# The input:
*** Begin section ***
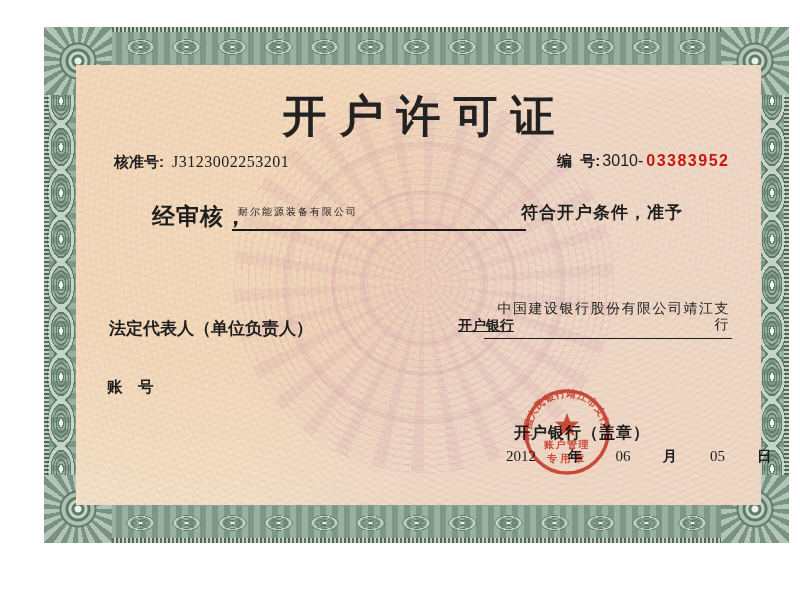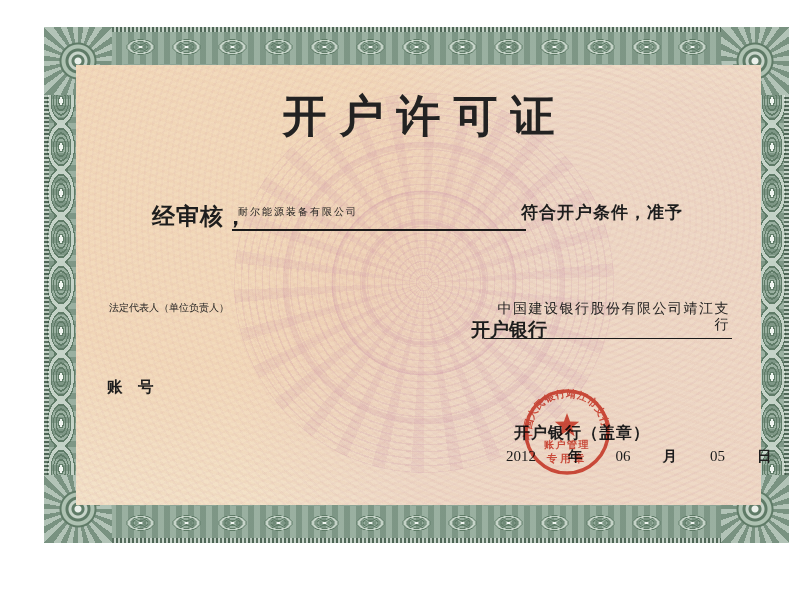--- a/index.html
+++ b/index.html
@@ -136,6 +136,10 @@
 
     <div class="t title">开户许可证</div>
 
+    <div class="t approval">
+      <span class="lbl">核准号:</span>
+      <span class="num serif">J3123002253201</span>
+    </div>
 
 
     <div class="t l1-prefix">经审核，</div>

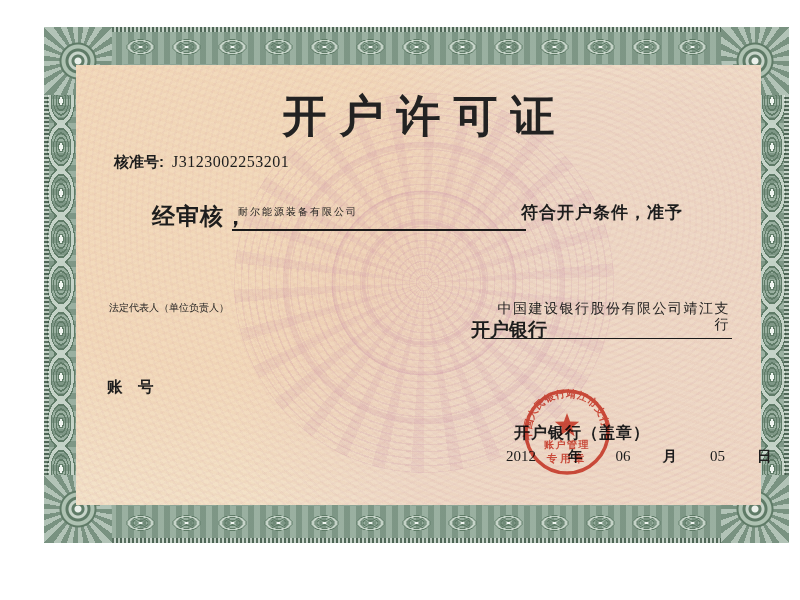--- a/index.html
+++ b/index.html
@@ -141,6 +141,11 @@
       <span class="num serif">J3123002253201</span>
     </div>
 
+    <div class="t serial">
+      <span class="lbl">编  号:</span>
+      <span class="prefix">3010-</span>
+      <span class="rednum">03383952</span>
+    </div>
 
     <div class="t l1-prefix">经审核，</div>
     <div class="t company-line">耐尔能源装备有限公司</div>

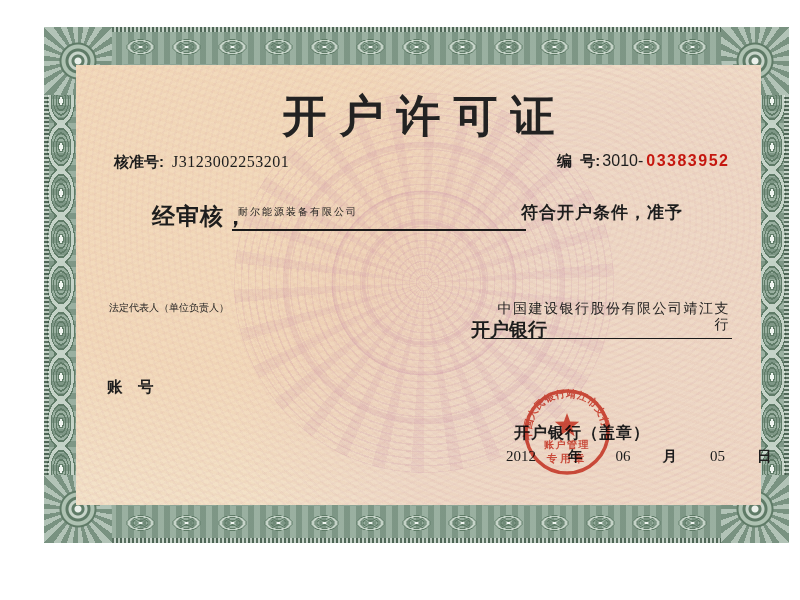--- a/index.html
+++ b/index.html
@@ -95,7 +95,7 @@
   .l1-suffix{left:445px;top:136px;font-size:17px;font-weight:700;letter-spacing:1px;}
   .l2{left:36px;top:186px;font-size:23px;font-weight:700;letter-spacing:1.5px;}
 
-  .rep-label{left:33px;top:236px;font-size:10px;font-weight:400;}
+  .rep-label{left:33px;top:252px;font-size:17px;font-weight:700;}
   .rep-line{left:211px;top:250px;width:154px;height:22px;border-bottom:1.5px solid #1a1a1a;
             font-size:14px;padding-left:8px;font-family:"Liberation Serif",serif;letter-spacing:1px;}
   .bank-label{left:395px;top:252px;font-size:19px;font-weight:700;}

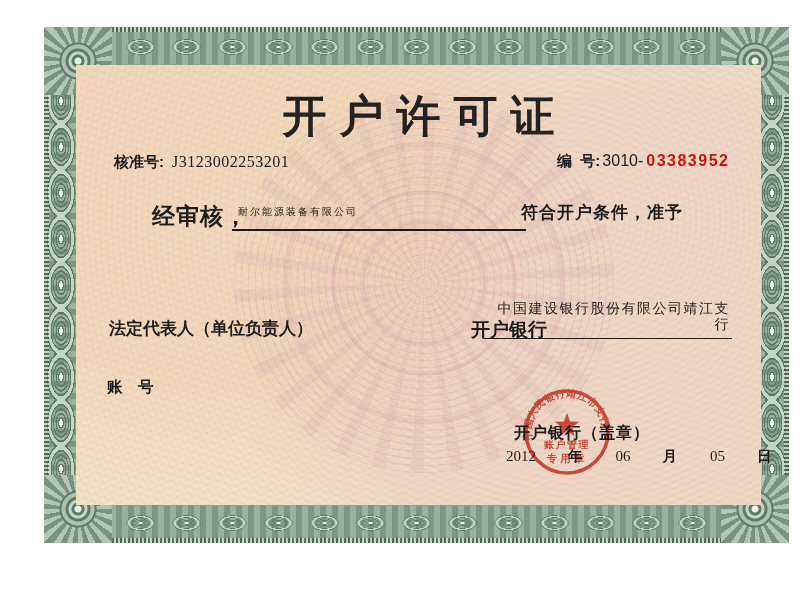--- a/index.html
+++ b/index.html
@@ -98,7 +98,7 @@
   .rep-label{left:33px;top:252px;font-size:17px;font-weight:700;}
   .rep-line{left:211px;top:250px;width:154px;height:22px;border-bottom:1.5px solid #1a1a1a;
             font-size:14px;padding-left:8px;font-family:"Liberation Serif",serif;letter-spacing:1px;}
-  .bank-label{left:395px;top:252px;font-size:19px;font-weight:700;}
+  .bank-label{left:382px;top:252px;font-size:14px;font-weight:700;text-decoration:underline;}
   .bank-name{left:408px;top:236px;width:246px;font-size:14px;line-height:16px;
              font-family:"Liberation Serif",serif;letter-spacing:1.5px;text-align:right;}
   .bank-line{left:408px;top:255px;width:248px;height:18px;border-bottom:1.5px solid #1a1a1a;}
*** End section ***
# Exercise:
An exact copy of all entries is needed, with no pictures in it.

# Response to this task:
--- a/index.html
+++ b/index.html
@@ -136,6 +136,10 @@
 
     <div class="t title">开户许可证</div>
 
+    <div class="t approval">
+      <span class="lbl">核准号:</span>
+      <span class="num serif">J3123002253201</span>
+    </div>
 
 
     <div class="t l1-prefix">经审核，</div>

--- a/index.html
+++ b/index.html
@@ -141,6 +141,11 @@
       <span class="num serif">J3123002253201</span>
     </div>
 
+    <div class="t serial">
+      <span class="lbl">编  号:</span>
+      <span class="prefix">3010-</span>
+      <span class="rednum">03383952</span>
+    </div>
 
     <div class="t l1-prefix">经审核，</div>
     <div class="t company-line">耐尔能源装备有限公司</div>

--- a/index.html
+++ b/index.html
@@ -95,7 +95,7 @@
   .l1-suffix{left:445px;top:136px;font-size:17px;font-weight:700;letter-spacing:1px;}
   .l2{left:36px;top:186px;font-size:23px;font-weight:700;letter-spacing:1.5px;}
 
-  .rep-label{left:33px;top:236px;font-size:10px;font-weight:400;}
+  .rep-label{left:33px;top:252px;font-size:17px;font-weight:700;}
   .rep-line{left:211px;top:250px;width:154px;height:22px;border-bottom:1.5px solid #1a1a1a;
             font-size:14px;padding-left:8px;font-family:"Liberation Serif",serif;letter-spacing:1px;}
   .bank-label{left:395px;top:252px;font-size:19px;font-weight:700;}

--- a/index.html
+++ b/index.html
@@ -98,7 +98,7 @@
   .rep-label{left:33px;top:252px;font-size:17px;font-weight:700;}
   .rep-line{left:211px;top:250px;width:154px;height:22px;border-bottom:1.5px solid #1a1a1a;
             font-size:14px;padding-left:8px;font-family:"Liberation Serif",serif;letter-spacing:1px;}
-  .bank-label{left:395px;top:252px;font-size:19px;font-weight:700;}
+  .bank-label{left:382px;top:252px;font-size:14px;font-weight:700;text-decoration:underline;}
   .bank-name{left:408px;top:236px;width:246px;font-size:14px;line-height:16px;
              font-family:"Liberation Serif",serif;letter-spacing:1.5px;text-align:right;}
   .bank-line{left:408px;top:255px;width:248px;height:18px;border-bottom:1.5px solid #1a1a1a;}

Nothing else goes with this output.